Psicólogos também fazem terapia para manter a saúde mental

“Nossa, mas você não pode se irritar com isso. Afinal, você é um psicólogo.” É um dos comentários que esses profissionais costumam ouvir quando estão fora de seus consultórios e, por algum motivo, ficam nervosos com a situação.

Para a psicóloga clínica especialista em neuropsicologia Marina Ambar, esse tipo de pensamento faz parte do imaginário de como um psicólogo deve se comportar, mesmo quando não está atendendo.
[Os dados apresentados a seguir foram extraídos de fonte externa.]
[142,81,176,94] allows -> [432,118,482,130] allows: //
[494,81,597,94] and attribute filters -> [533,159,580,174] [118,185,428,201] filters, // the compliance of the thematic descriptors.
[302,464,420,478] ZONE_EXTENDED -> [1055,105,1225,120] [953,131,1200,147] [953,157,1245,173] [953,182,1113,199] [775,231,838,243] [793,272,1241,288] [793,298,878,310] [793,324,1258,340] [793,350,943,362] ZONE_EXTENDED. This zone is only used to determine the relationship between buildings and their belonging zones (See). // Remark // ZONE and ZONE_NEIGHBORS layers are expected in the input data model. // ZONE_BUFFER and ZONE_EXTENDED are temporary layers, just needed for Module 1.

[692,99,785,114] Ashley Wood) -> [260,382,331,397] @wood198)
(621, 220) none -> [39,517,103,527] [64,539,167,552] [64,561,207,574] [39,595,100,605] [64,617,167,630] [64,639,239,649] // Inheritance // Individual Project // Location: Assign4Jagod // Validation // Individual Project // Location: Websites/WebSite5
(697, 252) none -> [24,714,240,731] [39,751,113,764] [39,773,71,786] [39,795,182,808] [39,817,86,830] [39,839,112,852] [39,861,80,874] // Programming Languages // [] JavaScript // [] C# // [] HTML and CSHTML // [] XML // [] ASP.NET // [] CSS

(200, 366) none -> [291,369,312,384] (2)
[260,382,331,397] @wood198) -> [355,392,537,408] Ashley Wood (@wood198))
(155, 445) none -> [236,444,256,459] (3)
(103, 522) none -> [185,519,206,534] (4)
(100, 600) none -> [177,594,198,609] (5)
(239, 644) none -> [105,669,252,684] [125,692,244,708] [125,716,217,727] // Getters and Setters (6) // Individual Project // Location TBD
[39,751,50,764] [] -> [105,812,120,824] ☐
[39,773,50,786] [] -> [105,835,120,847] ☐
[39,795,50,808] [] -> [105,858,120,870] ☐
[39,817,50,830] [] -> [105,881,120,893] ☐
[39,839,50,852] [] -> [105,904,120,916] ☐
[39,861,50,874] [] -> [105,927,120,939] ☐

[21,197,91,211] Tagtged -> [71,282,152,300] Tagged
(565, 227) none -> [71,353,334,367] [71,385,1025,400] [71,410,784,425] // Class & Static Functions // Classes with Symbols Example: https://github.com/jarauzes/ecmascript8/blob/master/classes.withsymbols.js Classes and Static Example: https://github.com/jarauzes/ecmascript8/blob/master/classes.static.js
“Acho que colocam a gente num lugar de pessoas neutras em todos os sentidos e detentoras do conhecimento, o que não é verdade. Esse tipo de pensamento acaba nos sobrecarregando, tanto no sentido de que precisamos sempre ter respostas, a qualquer momento que nos perguntem algo, quanto no sentido de que devemos estar blindados de sentimentos”, afirma.

A capacidade de sentir, inclusive, é uma aptidão que deve fazer parte da vida daqueles que seguem essa carreira.

“A profissão de psicólogo requer sensibilidade, habilidade de compreensão e desprendimento de julgamento. Mas, ao mesmo tempo, é preciso se manter crítico”, diz Claudinei Affonso, coordenador do curso de psicologia da PUC-SP (Pontifícia Universidade Católica de São Paulo).

A psicóloga e psicanalista Ana Carolina Fantin em seu consultório, no Jardim Paulistano, na zona oeste de São Paulo – Danilo Verpa/Folhapress

Para que os profissionais saibam manejar todas essas situações, eles são orientado a fazer psicoterapia quando ainda estão na graduação.

David Pio Alcantara, aluno do sétimo período da psicologia da Ufes (Universidade Federal do Espirito Santo), diz que alguns professores de disciplinas mais voltadas ao atendimento clínico costumam fazer essa indicação. Ele mesmo já era paciente antes de passar no vestibular e continua com as sessões até hoje.

“A terapia é uma oportunidade de ser vulnerável a uma escuta qualificada. Querendo ou não, sentar no lugar de quem fala nos ensina muito sobre como as pessoa que vêm até nós para serem ouvidas”, diz.

Pablo Castanho, coordenador do Centro-Escola do Instituto de Psicologia da USP (Universidade de São Paulo), enfatiza que, embora exista essa cultura de estimular os estudantes a iniciarem um processo terapêutico, não é algo que seja exigido. Afinal, muitos alunos não têm condições financeiras para arcar com os custos do tratamento.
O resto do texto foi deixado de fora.